1. A Maryland couple is suing their realtor after discovering their newly purchased home was infested with snakes. Reports indicate that the realtor knew the snakes were in the house, but assured the couple that she and her real estate friends would be gone before move in.
2. A 91 year-old Illinois man purposely backed an SUV through a garage door, fulfilling a long-time wish. In preparation for the man’s next wish, the local mayor has issued a mandatory evacuation order.
3. A sex education teacher is in hot water for taking middle and high school students to a sex toy shop. Reports indicate that if you were thinking about posting this on Facebook to launch a hard-hitting tirade about America, you could also just sit this one out.
4. The Montana Highway Patrol recently ran into a man whose car contained five beehives and thousands of bees. Although the driver technically wasn’t breaking the law, the trooper strongly advised the man to remove the bees from the car, and promptly take them to the doorstep of his ex-wife.

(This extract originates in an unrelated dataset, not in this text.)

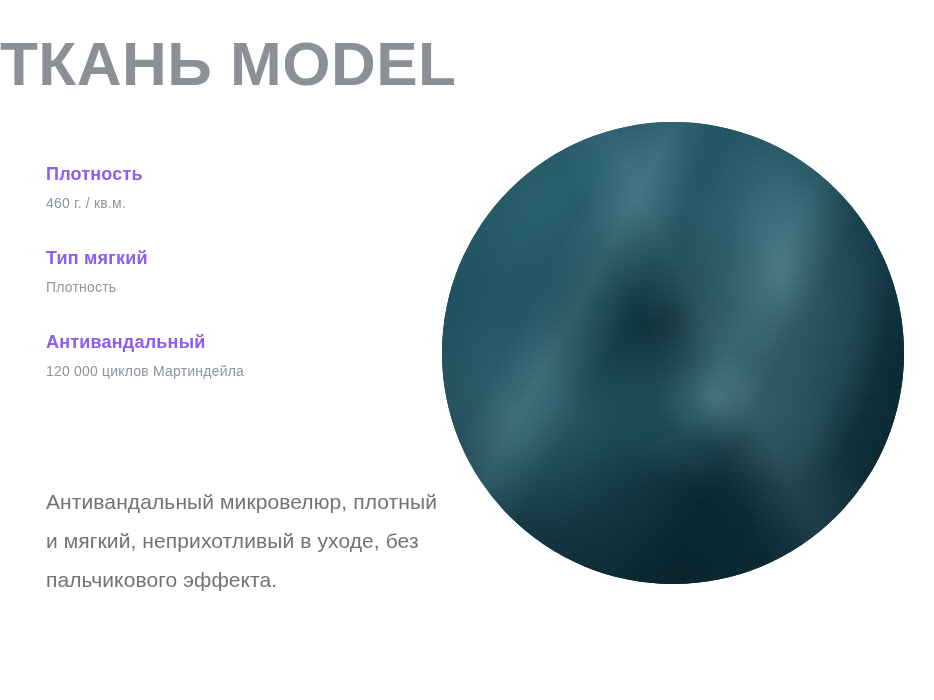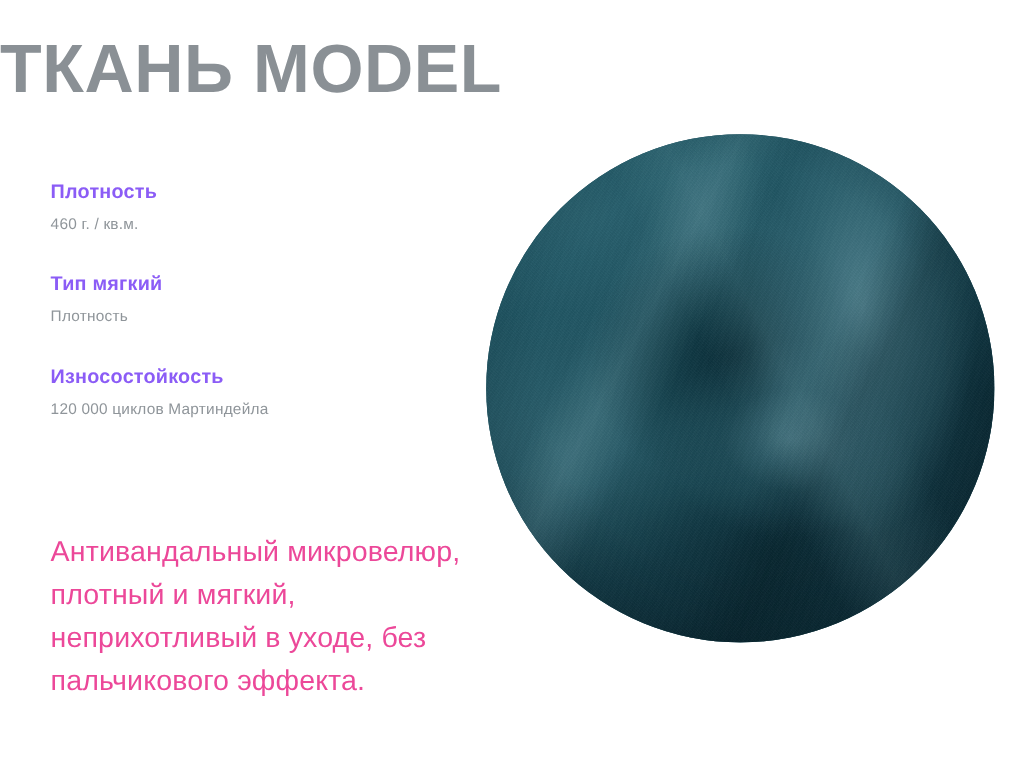"Износостойкость" div.spec-label { text: Износостойкость -> Антивандальный }
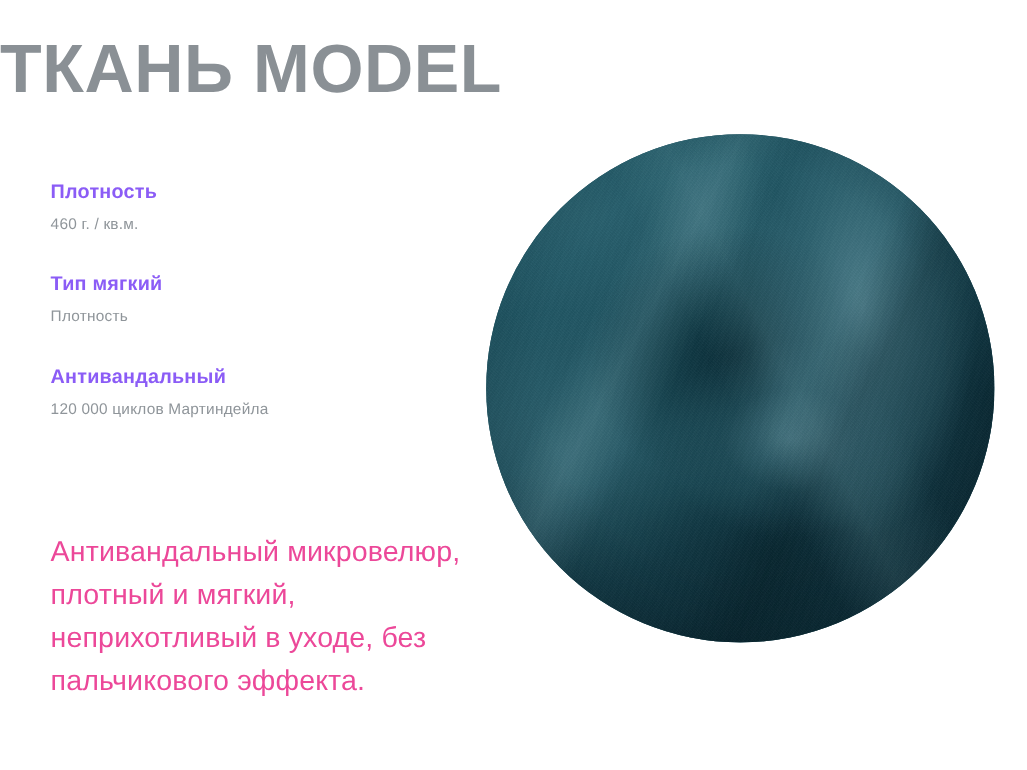"Антивандальный микровелюр, плотный и" .description { color: #ec4899 -> #737373; font-size: 26px -> 21px }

5. Scientists are baffled by thousands of worms appearing on a Texas roadways following recent floods. One theory suggests that the flooding saturated the ground so much that the worms were forced to move. Another suggests that your brain is alive, and it’s coming to eat you sooner than you thought.
6. A man was sentenced to at least a week in prison after driving a zamboni drunk. No word on what’s happening with the t-shirt cannon guy who’s shooting out all that meth.
7. A New Zealand rugby player took time out of his rugby match to catch a dog with a rabbit in its mouth. Elmer Fudd declined comment. He also said that this wasn’t a story, and the fact that the media thinks it is both troubling and sad.
8. A former FBI agent allegedly used cash received in drug busts for lavish spending in Las Vegas, among other things. He’s being charged with three counts of obstruction of justice, two counts of money laundering, and one count of “possibly worth it.”
9. A recent study at Quinnipiac University claims there is a 60% chance that your toothbrush is covered in fecal matter. It’s unclear as to whether or not the study took into account those who don’t room with 23 year-old assistant marketing managers named Dan.
10. The White House is asking 4th Graders at a New Hampshire Elementary School to come up with a name for 1600 Pennsylvania Avenue’s new hawk. When it’s all said and done, PoopyPants the Hawk will be amongst our greatest national heroes.